Make an exact copy of all the entries, with the pictures left out.

(Recorded data)
○ ○ ○ ○
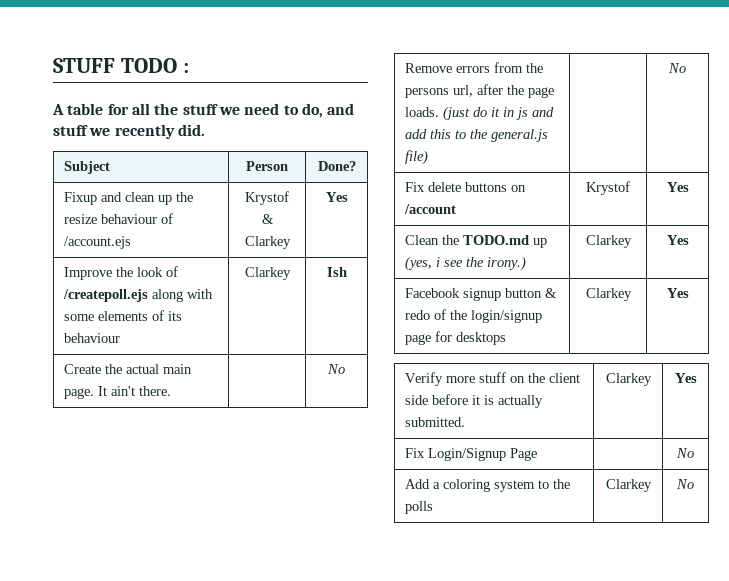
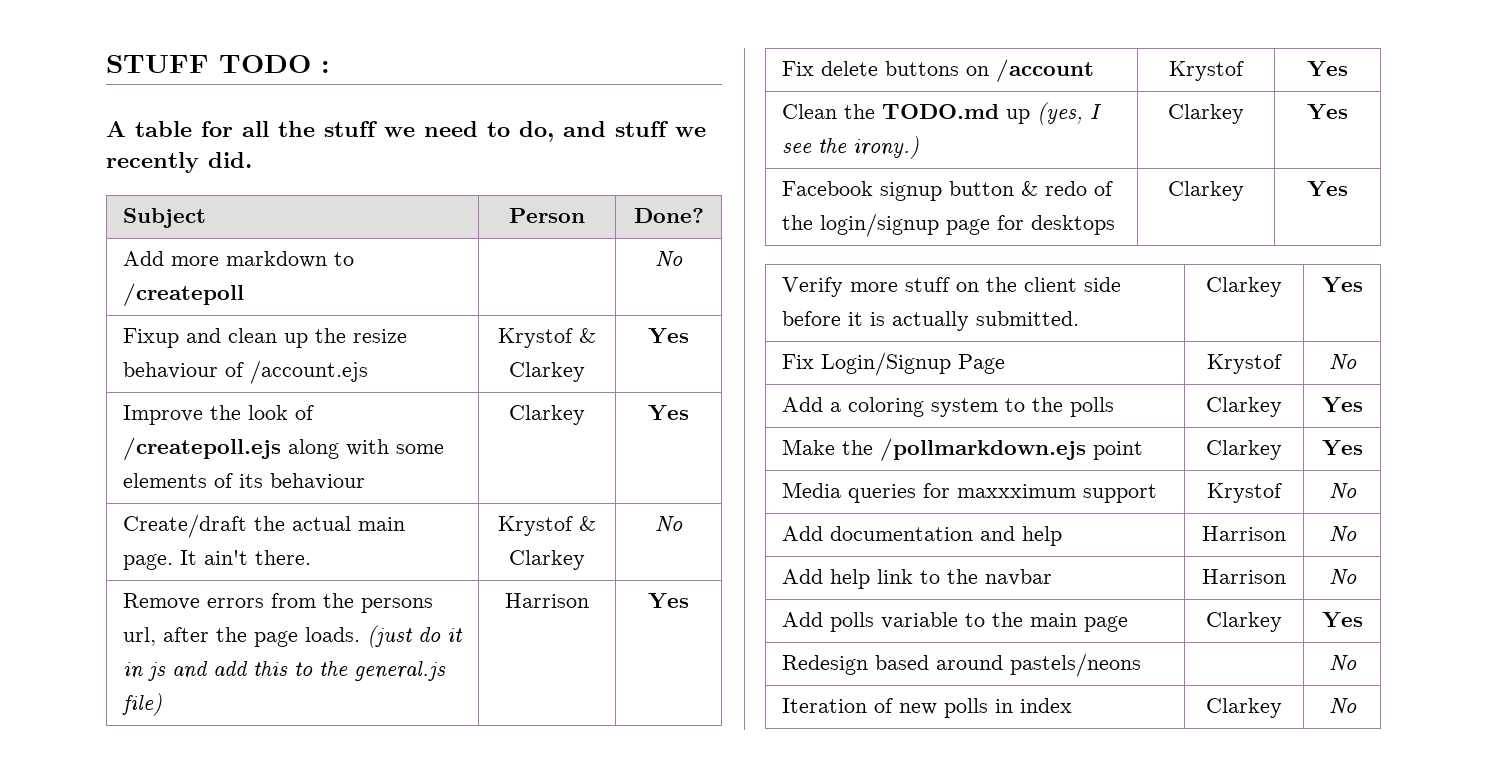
+ Add more markdown to /createpoll | | No
- Improve the look of /createpoll.ejs along with some elements of its behaviour | Clarkey | Ish
- Create the actual main page. It ain't there. | | No
+ Improve the look of /createpoll.ejs along with some elements of its behaviour | Clarkey | Yes
+ Create/draft the actual main page. It ain't there. | Krystof & Clarkey | No
- Remove errors from the persons url, after the page loads. (just do it in js and add this to the general.js file) | | No
+ Remove errors from the persons url, after the page loads. (just do it in js and add this to the general.js file) | Harrison | Yes
- Clean the TODO.md up (yes, i see the irony.) | Clarkey | Yes
+ Clean the TODO.md up (yes, I see the irony.) | Clarkey | Yes
- Fix Login/Signup Page | | No
+ Fix Login/Signup Page | Krystof | No
- Add a coloring system to the polls | Clarkey | No
+ Add a coloring system to the polls | Clarkey | Yes
+ Make the /pollmarkdown.ejs point | Clarkey | Yes
+ Media queries for maxxximum support | Krystof | No
+ Add documentation and help | Harrison | No
+ Add help link to the navbar | Harrison | No
+ Add polls variable to the main page | Clarkey | Yes
+ Redesign based around pastels/neons | | No
+ Iteration of new polls in index | Clarkey | No

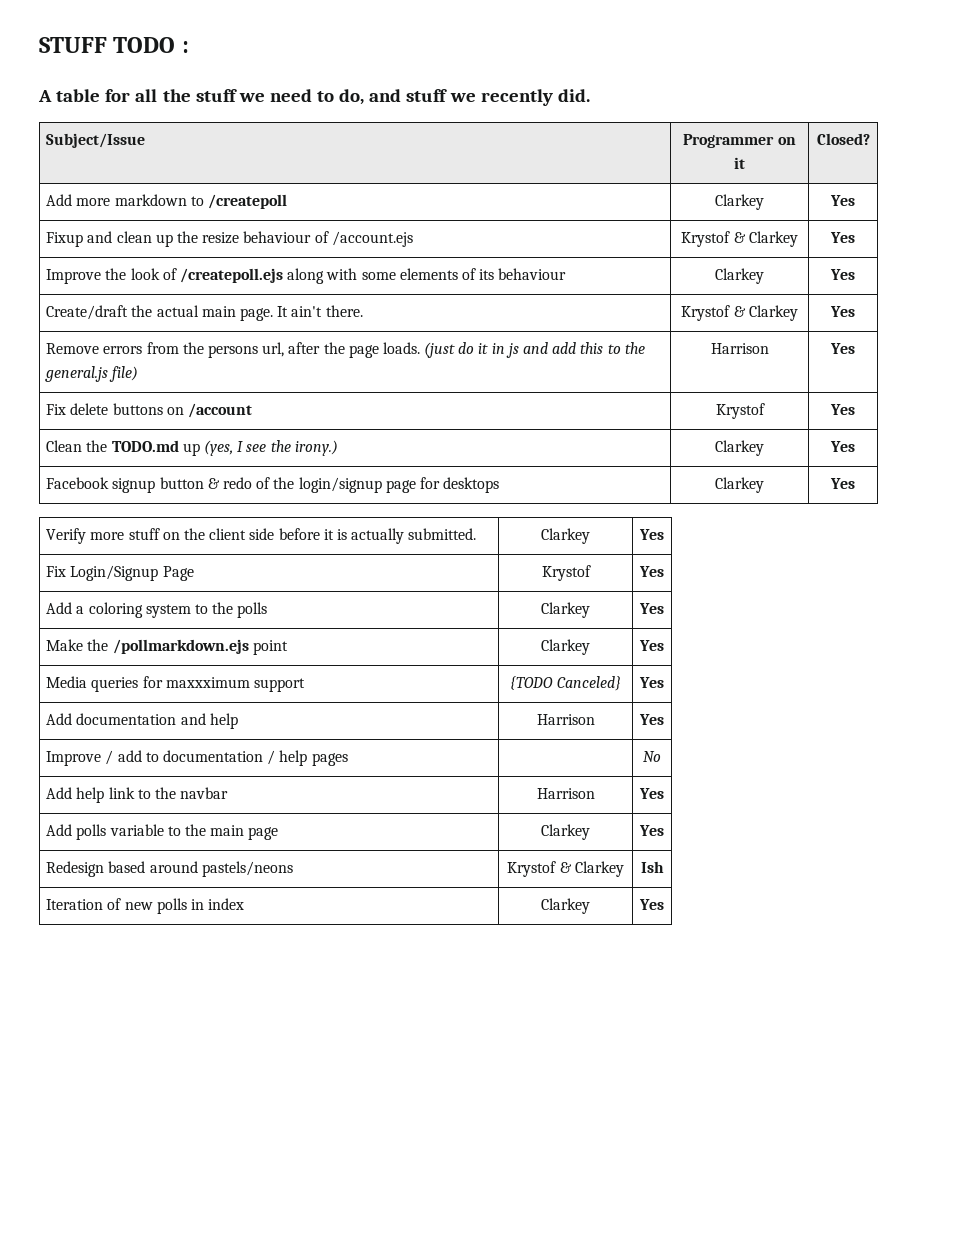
- Subject | Person | Done?
+ Subject/Issue | Programmer on it | Closed?
- Add more markdown to /createpoll | | No
+ Add more markdown to /createpoll | Clarkey | Yes
- Create/draft the actual main page. It ain't there. | Krystof & Clarkey | No
+ Create/draft the actual main page. It ain't there. | Krystof & Clarkey | Yes
- Fix Login/Signup Page | Krystof | No
+ Fix Login/Signup Page | Krystof | Yes
- Media queries for maxxximum support | Krystof | No
+ Media queries for maxxximum support | {TODO Canceled} | Yes
- Add documentation and help | Harrison | No
+ Add documentation and help | Harrison | Yes
+ Improve / add to documentation / help pages | | No
- Add help link to the navbar | Harrison | No
+ Add help link to the navbar | Harrison | Yes
- Redesign based around pastels/neons | | No
+ Redesign based around pastels/neons | Krystof & Clarkey | Ish
- Iteration of new polls in index | Clarkey | No
+ Iteration of new polls in index | Clarkey | Yes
○ ○ ○ ○
● **Written answer**
+ Add more markdown to /createpoll | | No
- Improve the look of /createpoll.ejs along with some elements of its behaviour | Clarkey | Ish
- Create the actual main page. It ain't there. | | No
+ Improve the look of /createpoll.ejs along with some elements of its behaviour | Clarkey | Yes
+ Create/draft the actual main page. It ain't there. | Krystof & Clarkey | No
- Remove errors from the persons url, after the page loads. (just do it in js and add this to the general.js file) | | No
+ Remove errors from the persons url, after the page loads. (just do it in js and add this to the general.js file) | Harrison | Yes
- Clean the TODO.md up (yes, i see the irony.) | Clarkey | Yes
+ Clean the TODO.md up (yes, I see the irony.) | Clarkey | Yes
- Fix Login/Signup Page | | No
+ Fix Login/Signup Page | Krystof | No
- Add a coloring system to the polls | Clarkey | No
+ Add a coloring system to the polls | Clarkey | Yes
+ Make the /pollmarkdown.ejs point | Clarkey | Yes
+ Media queries for maxxximum support | Krystof | No
+ Add documentation and help | Harrison | No
+ Add help link to the navbar | Harrison | No
+ Add polls variable to the main page | Clarkey | Yes
+ Redesign based around pastels/neons | | No
+ Iteration of new polls in index | Clarkey | No

- Subject | Person | Done?
+ Subject/Issue | Programmer on it | Closed?
- Add more markdown to /createpoll | | No
+ Add more markdown to /createpoll | Clarkey | Yes
- Create/draft the actual main page. It ain't there. | Krystof & Clarkey | No
+ Create/draft the actual main page. It ain't there. | Krystof & Clarkey | Yes
- Fix Login/Signup Page | Krystof | No
+ Fix Login/Signup Page | Krystof | Yes
- Media queries for maxxximum support | Krystof | No
+ Media queries for maxxximum support | {TODO Canceled} | Yes
- Add documentation and help | Harrison | No
+ Add documentation and help | Harrison | Yes
+ Improve / add to documentation / help pages | | No
- Add help link to the navbar | Harrison | No
+ Add help link to the navbar | Harrison | Yes
- Redesign based around pastels/neons | | No
+ Redesign based around pastels/neons | Krystof & Clarkey | Ish
- Iteration of new polls in index | Clarkey | No
+ Iteration of new polls in index | Clarkey | Yes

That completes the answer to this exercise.